BEGIN

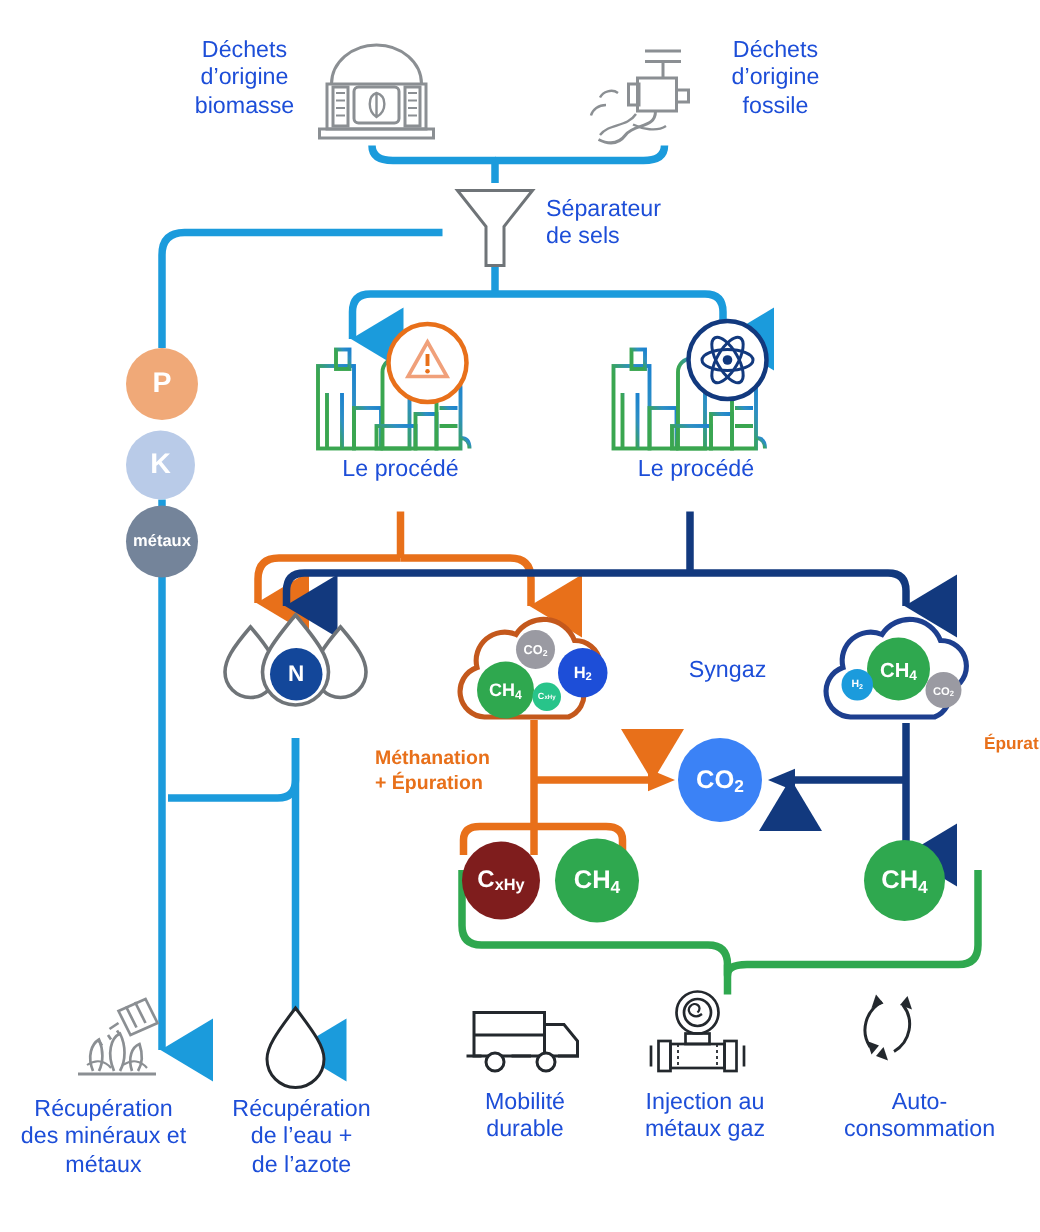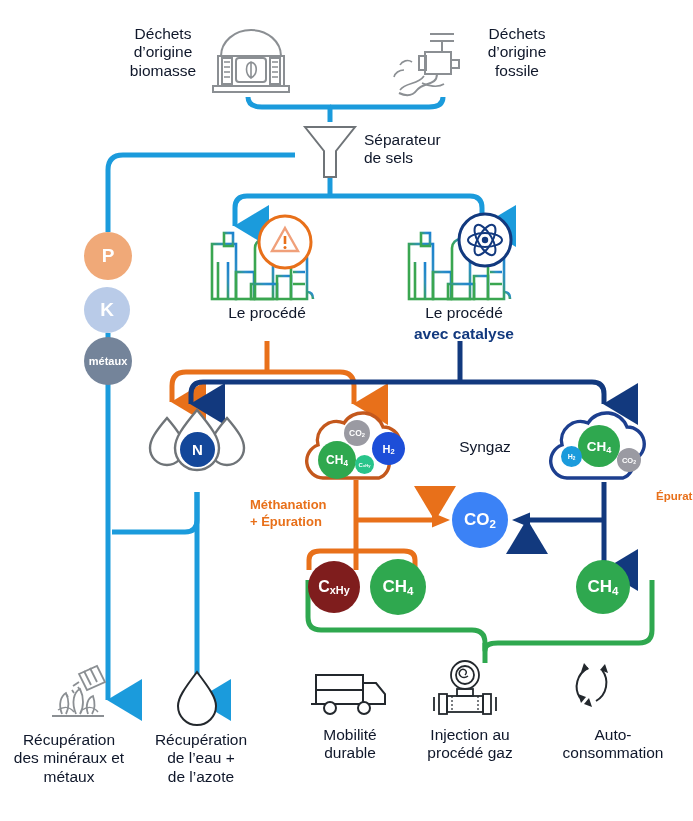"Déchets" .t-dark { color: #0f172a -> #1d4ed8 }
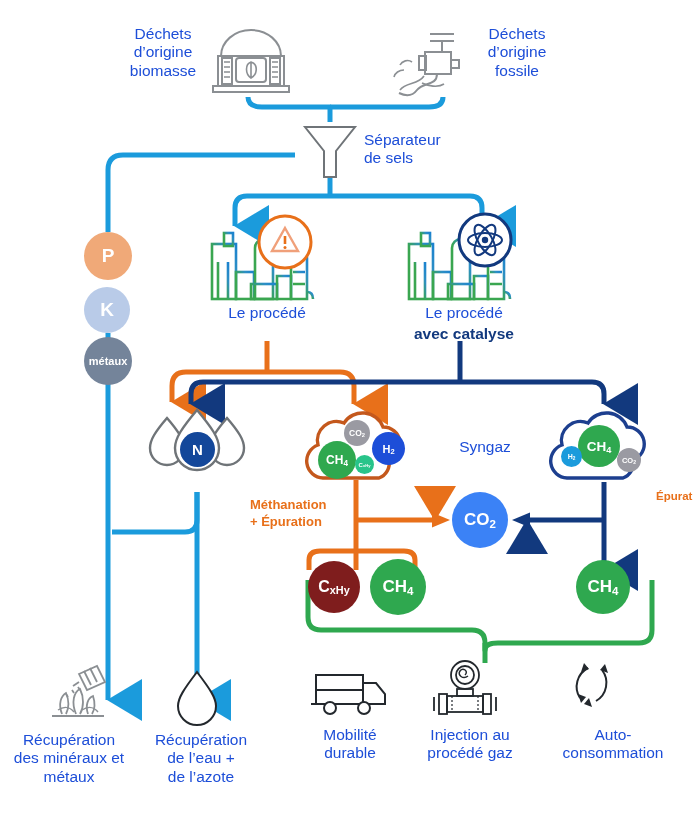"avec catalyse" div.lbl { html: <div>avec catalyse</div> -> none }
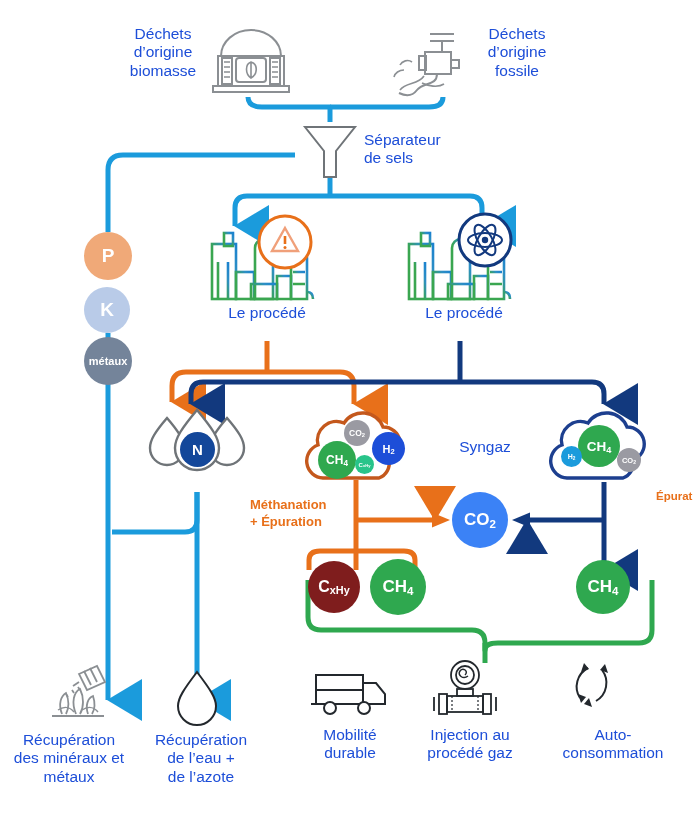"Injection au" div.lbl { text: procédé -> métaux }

END
BEGIN

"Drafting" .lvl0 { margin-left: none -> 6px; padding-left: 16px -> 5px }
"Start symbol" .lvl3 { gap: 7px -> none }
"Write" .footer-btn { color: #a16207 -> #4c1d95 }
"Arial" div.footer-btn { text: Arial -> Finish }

END
BEGIN

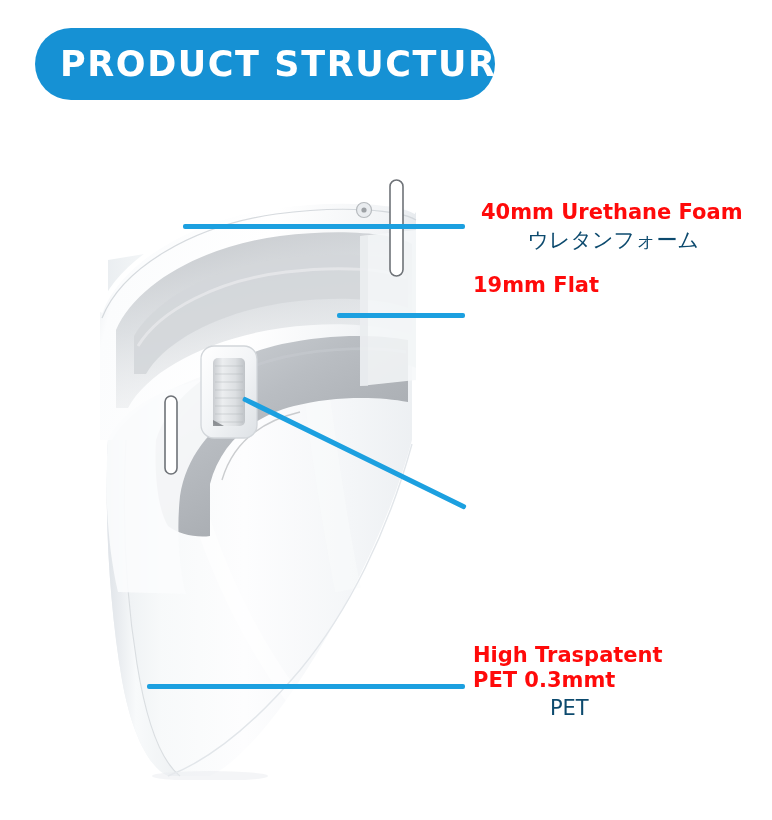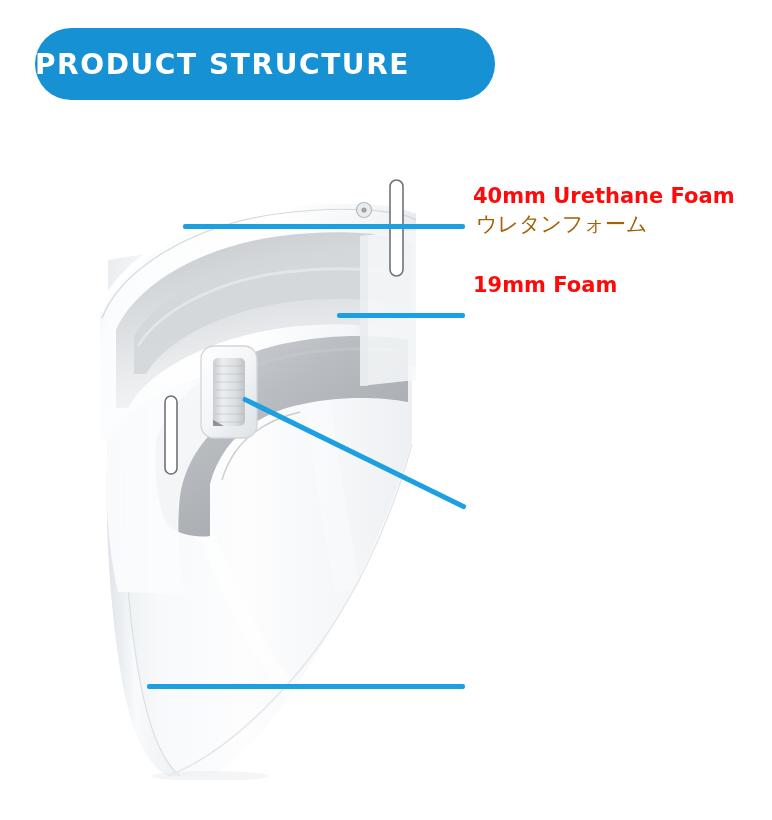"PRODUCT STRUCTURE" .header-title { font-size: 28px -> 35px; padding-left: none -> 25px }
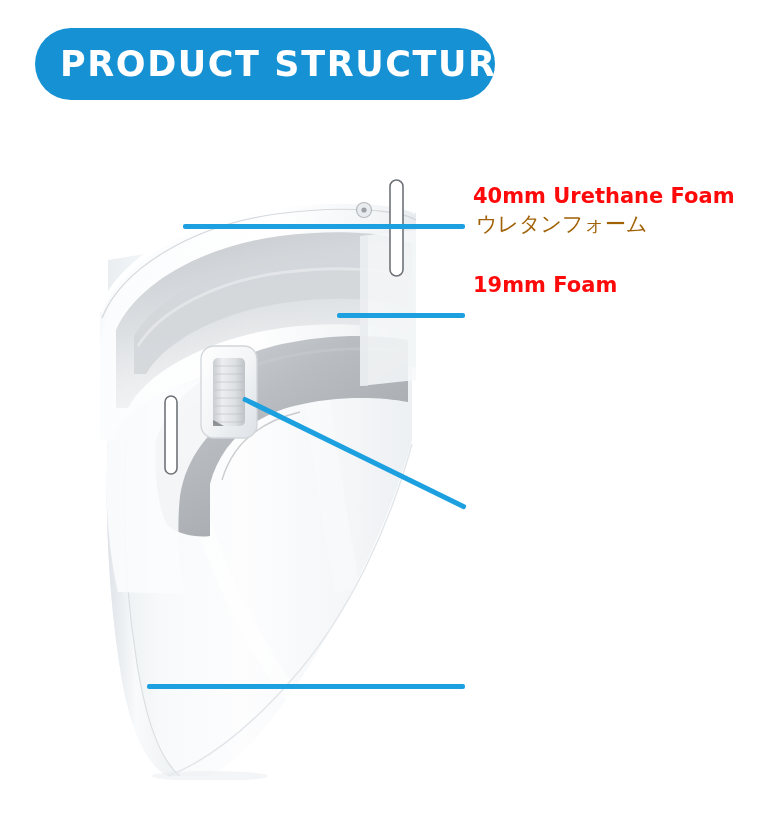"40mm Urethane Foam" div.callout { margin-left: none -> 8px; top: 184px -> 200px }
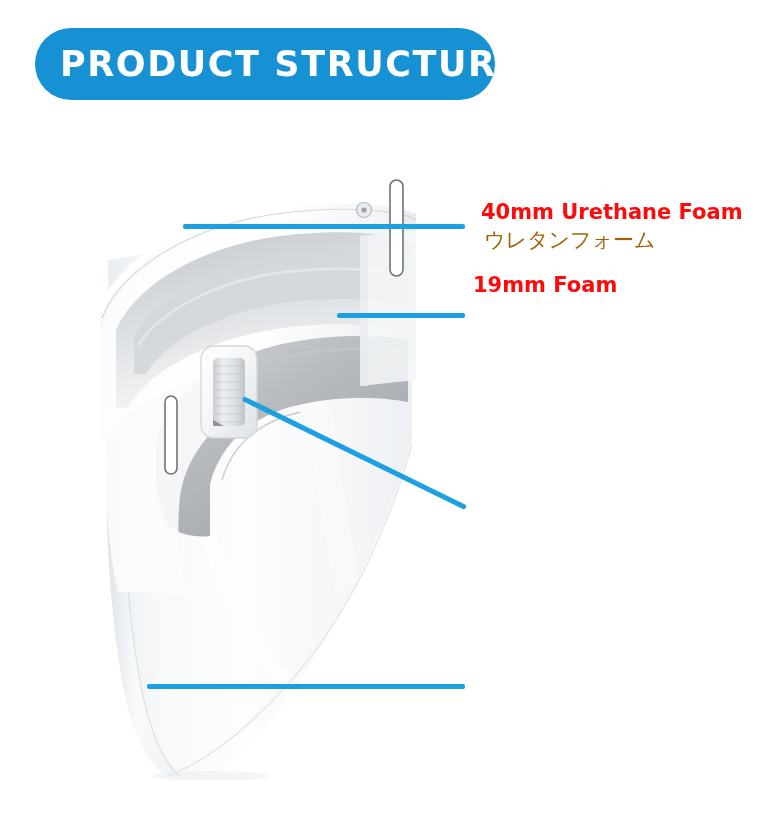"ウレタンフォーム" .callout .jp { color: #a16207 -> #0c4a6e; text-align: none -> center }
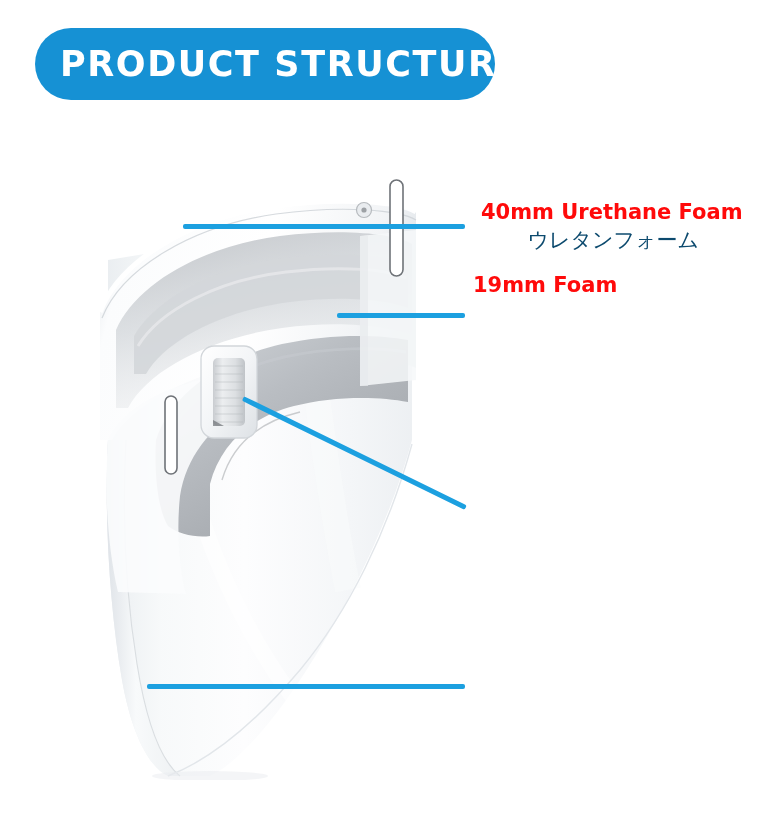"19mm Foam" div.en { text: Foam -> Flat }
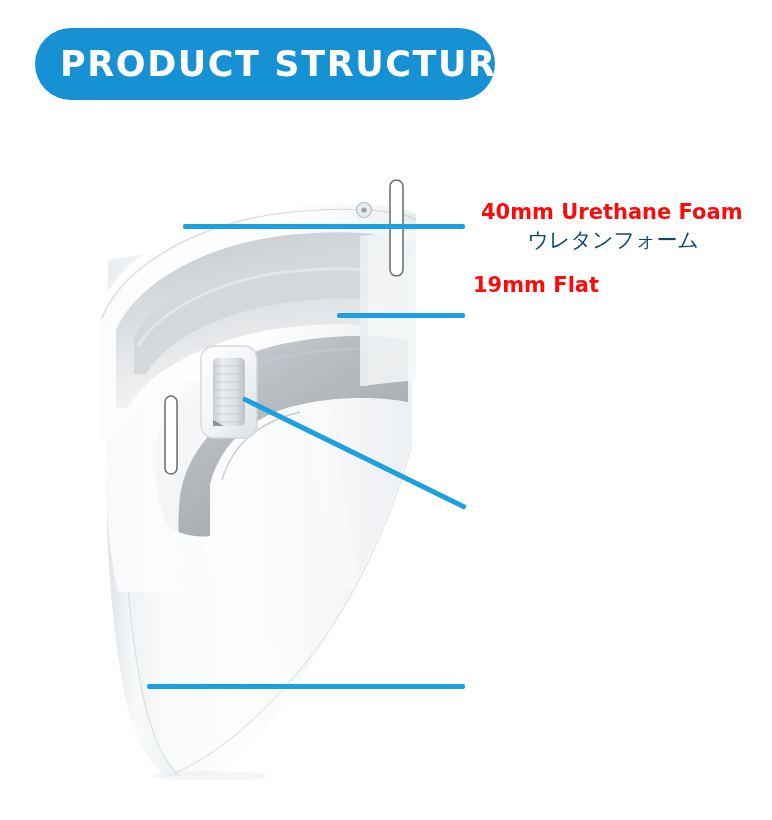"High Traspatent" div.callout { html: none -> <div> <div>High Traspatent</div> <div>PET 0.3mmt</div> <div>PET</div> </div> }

END

ASSIGNED TASK »
Take the entries above and copy exactly the lines starting at the one with "color: #0f172a ->" and ending at the one with "text: procédé ->"; nothing outside that span, and no pictures.

COMPLETED EXERCISE »
"Déchets" .t-dark { color: #0f172a -> #1d4ed8 }
"avec catalyse" div.lbl { html: <div>avec catalyse</div> -> none }
"Injection au" div.lbl { text: procédé -> métaux }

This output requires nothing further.